*INSTRUCTIONS TO FOLLOW*
Read the lines of the data below and retrieve those with "cell".
═════ RECORDS SUPPLIED
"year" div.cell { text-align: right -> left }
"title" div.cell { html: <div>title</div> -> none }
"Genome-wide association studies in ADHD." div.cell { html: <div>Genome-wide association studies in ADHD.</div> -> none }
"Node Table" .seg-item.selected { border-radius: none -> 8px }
══════════
═════ RECORDS SUPPLIED
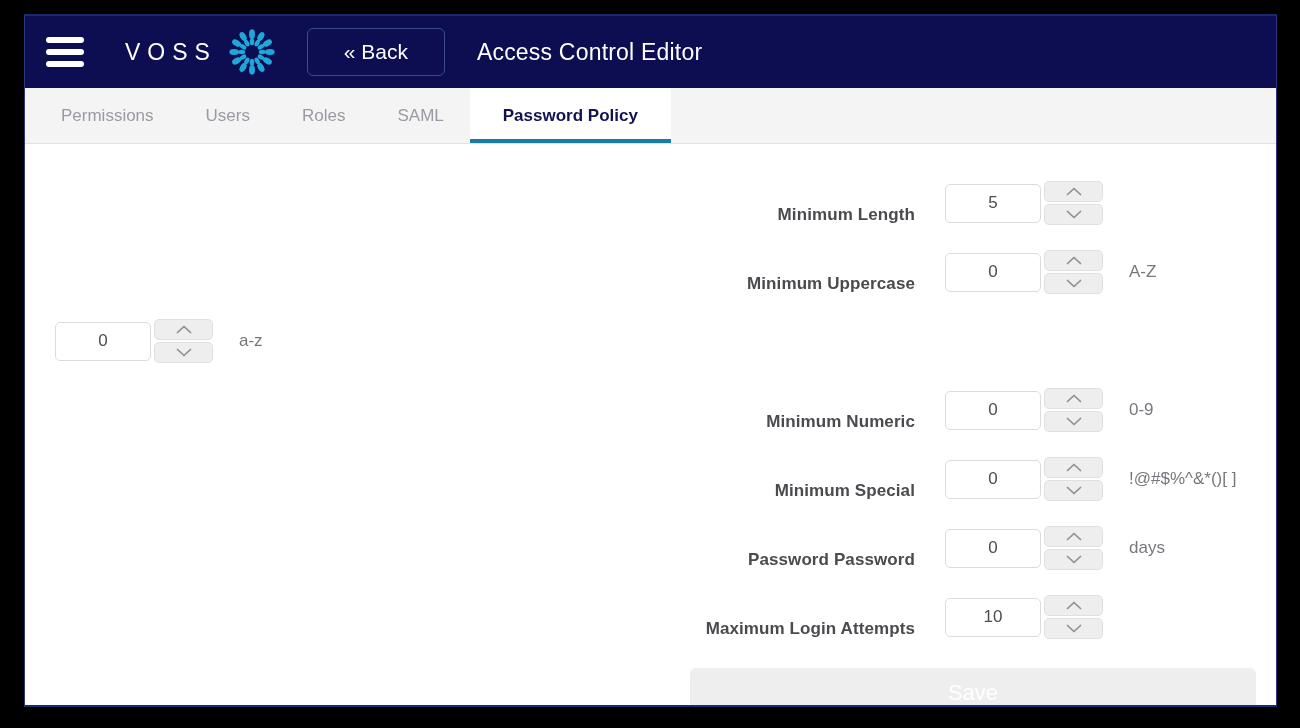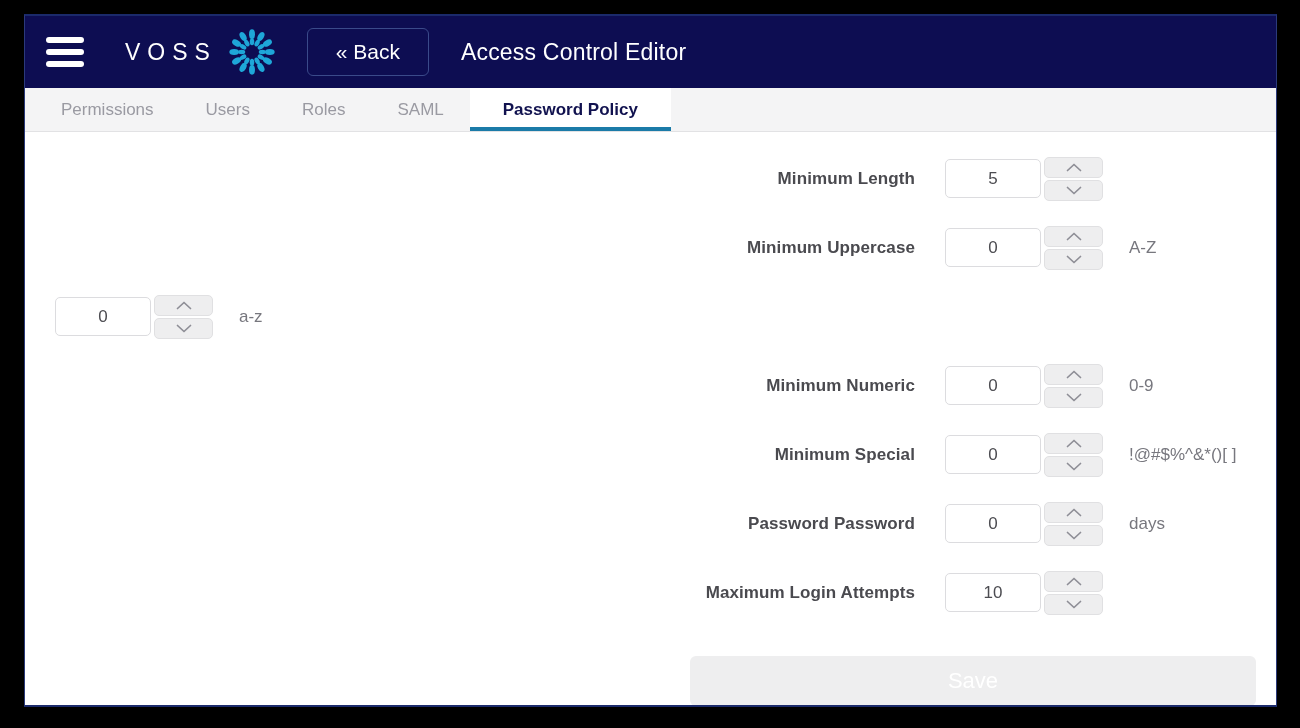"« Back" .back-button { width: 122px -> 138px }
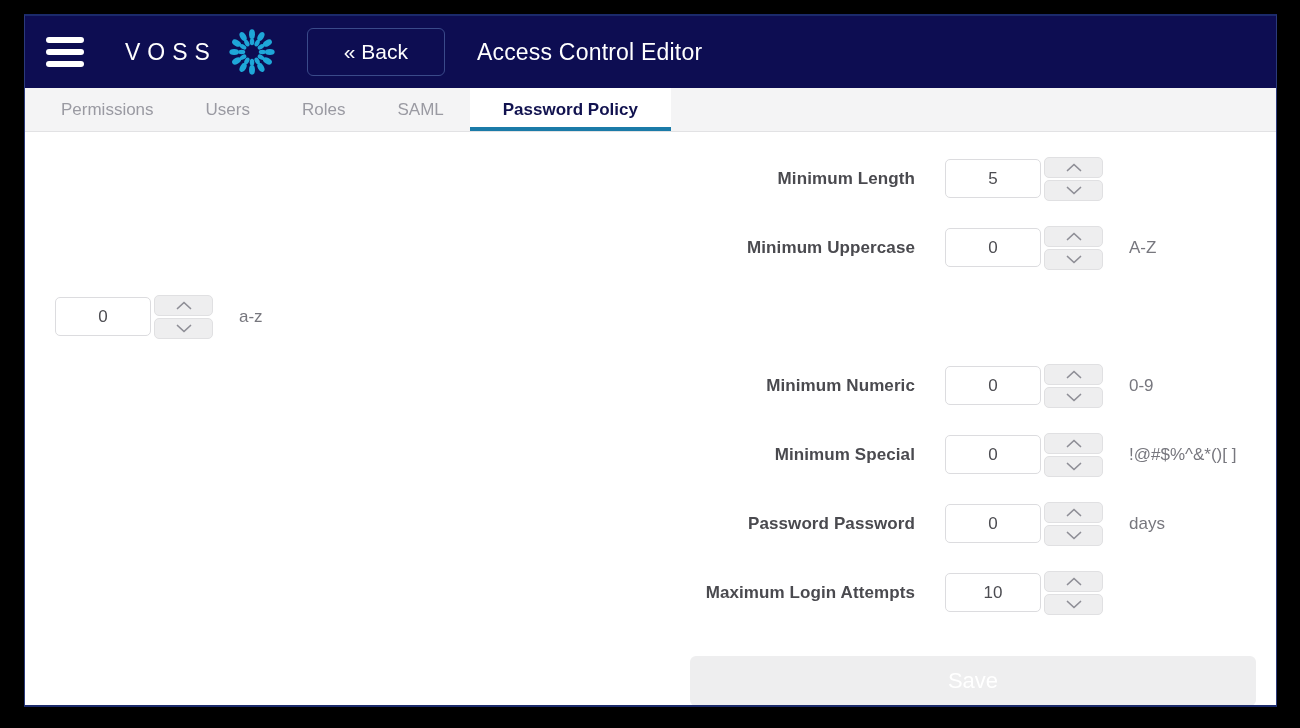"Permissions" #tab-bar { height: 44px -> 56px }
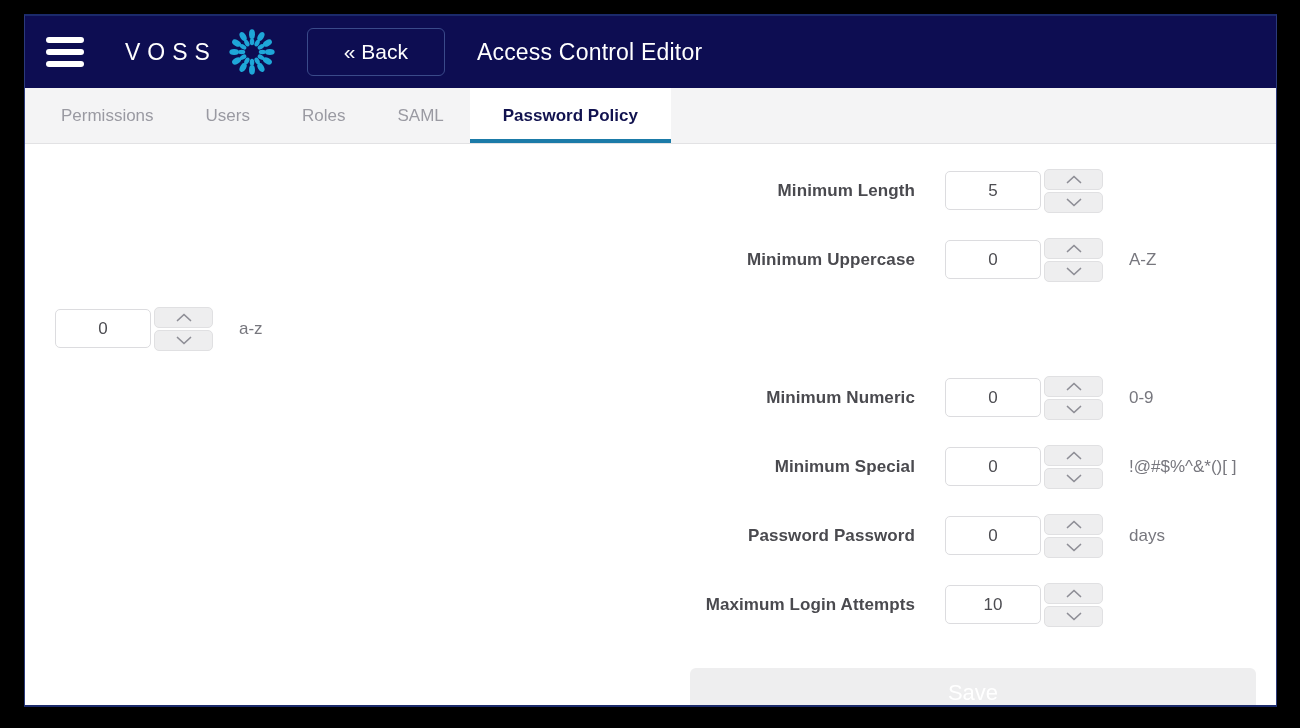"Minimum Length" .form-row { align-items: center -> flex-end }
══════════
*TASK SOLUTION*
"year" div.cell { text-align: right -> left }
"title" div.cell { html: <div>title</div> -> none }
"Genome-wide association studies in ADHD." div.cell { html: <div>Genome-wide association studies in ADHD.</div> -> none }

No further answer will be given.